## Exercise goal
Tally the lines below that include "code" and give only the total.

---+---

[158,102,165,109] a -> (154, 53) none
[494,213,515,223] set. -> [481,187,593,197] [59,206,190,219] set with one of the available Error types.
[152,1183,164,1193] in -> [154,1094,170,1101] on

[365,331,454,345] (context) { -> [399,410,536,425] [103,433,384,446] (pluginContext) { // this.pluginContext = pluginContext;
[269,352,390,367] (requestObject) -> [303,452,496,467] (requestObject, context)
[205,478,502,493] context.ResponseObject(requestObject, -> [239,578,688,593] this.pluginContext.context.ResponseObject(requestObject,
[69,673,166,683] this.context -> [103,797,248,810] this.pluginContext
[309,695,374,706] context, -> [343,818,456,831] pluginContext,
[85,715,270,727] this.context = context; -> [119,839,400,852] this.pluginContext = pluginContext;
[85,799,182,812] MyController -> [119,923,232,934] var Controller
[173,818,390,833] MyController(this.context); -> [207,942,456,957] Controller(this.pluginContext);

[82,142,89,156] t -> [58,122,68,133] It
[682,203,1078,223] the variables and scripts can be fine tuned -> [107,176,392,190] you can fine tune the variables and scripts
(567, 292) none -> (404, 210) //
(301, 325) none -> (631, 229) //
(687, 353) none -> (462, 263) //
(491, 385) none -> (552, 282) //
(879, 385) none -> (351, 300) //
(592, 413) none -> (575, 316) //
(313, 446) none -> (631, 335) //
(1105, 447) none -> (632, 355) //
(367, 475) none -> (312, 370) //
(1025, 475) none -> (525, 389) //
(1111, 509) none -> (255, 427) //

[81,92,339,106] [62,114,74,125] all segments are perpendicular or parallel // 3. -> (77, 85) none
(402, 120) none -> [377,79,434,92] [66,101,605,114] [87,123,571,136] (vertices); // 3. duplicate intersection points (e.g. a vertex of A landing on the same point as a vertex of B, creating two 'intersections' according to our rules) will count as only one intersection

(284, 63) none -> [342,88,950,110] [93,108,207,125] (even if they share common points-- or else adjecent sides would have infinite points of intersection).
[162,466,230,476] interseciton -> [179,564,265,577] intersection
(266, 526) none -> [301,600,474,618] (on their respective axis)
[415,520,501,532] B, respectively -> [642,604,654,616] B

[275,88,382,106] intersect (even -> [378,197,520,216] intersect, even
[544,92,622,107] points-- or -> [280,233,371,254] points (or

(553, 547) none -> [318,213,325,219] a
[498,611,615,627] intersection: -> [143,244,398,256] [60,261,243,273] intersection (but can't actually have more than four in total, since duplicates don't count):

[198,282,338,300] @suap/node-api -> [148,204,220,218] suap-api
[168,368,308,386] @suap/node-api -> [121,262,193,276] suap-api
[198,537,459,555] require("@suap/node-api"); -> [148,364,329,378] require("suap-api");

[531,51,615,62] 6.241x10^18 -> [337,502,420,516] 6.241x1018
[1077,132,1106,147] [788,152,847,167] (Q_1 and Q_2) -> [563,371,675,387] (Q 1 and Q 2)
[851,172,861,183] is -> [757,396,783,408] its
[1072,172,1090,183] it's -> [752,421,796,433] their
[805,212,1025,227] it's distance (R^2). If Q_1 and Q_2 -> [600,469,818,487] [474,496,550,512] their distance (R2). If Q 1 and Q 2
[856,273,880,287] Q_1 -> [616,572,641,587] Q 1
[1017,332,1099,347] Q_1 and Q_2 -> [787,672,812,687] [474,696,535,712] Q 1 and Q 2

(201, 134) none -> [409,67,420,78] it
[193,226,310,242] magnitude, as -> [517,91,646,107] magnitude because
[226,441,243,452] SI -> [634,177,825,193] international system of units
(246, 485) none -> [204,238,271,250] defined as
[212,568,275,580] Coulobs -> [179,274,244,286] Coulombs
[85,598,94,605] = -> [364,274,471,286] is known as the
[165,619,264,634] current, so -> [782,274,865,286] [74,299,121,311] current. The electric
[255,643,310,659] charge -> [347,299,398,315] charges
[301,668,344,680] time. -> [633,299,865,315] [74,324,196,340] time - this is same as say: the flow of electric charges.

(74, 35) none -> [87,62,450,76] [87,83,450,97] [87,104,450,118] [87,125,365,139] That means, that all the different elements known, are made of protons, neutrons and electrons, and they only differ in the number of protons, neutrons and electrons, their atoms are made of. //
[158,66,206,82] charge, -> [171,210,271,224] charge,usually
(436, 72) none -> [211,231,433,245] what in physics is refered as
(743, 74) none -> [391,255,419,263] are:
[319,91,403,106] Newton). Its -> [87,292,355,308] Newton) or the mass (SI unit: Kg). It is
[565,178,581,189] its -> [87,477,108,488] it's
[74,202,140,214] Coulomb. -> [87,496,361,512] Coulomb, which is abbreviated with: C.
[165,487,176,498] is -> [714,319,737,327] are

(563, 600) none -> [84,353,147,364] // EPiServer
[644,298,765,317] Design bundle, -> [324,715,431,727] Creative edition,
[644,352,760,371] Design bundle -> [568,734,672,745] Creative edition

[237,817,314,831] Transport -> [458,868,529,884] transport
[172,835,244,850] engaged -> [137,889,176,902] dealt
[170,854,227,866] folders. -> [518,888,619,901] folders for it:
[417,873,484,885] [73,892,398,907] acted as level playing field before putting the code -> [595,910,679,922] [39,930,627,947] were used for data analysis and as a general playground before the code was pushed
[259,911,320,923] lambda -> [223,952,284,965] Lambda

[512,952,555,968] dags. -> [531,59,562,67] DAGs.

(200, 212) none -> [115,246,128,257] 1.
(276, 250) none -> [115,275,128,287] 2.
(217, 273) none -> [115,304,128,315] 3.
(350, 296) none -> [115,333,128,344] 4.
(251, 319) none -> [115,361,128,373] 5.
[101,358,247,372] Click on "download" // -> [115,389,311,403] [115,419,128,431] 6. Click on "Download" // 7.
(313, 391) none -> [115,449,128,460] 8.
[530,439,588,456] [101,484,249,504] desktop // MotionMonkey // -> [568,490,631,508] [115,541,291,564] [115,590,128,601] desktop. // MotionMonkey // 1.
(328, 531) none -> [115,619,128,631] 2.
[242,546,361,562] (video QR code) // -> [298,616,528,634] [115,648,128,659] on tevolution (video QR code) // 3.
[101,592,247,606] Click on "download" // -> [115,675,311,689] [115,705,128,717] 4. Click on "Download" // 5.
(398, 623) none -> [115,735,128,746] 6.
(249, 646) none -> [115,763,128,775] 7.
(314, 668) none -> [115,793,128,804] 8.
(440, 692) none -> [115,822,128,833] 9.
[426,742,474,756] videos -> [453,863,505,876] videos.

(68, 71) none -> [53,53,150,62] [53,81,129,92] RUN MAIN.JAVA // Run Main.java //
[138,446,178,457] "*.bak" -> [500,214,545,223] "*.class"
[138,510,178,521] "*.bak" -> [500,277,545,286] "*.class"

---+---

## Response to this task
2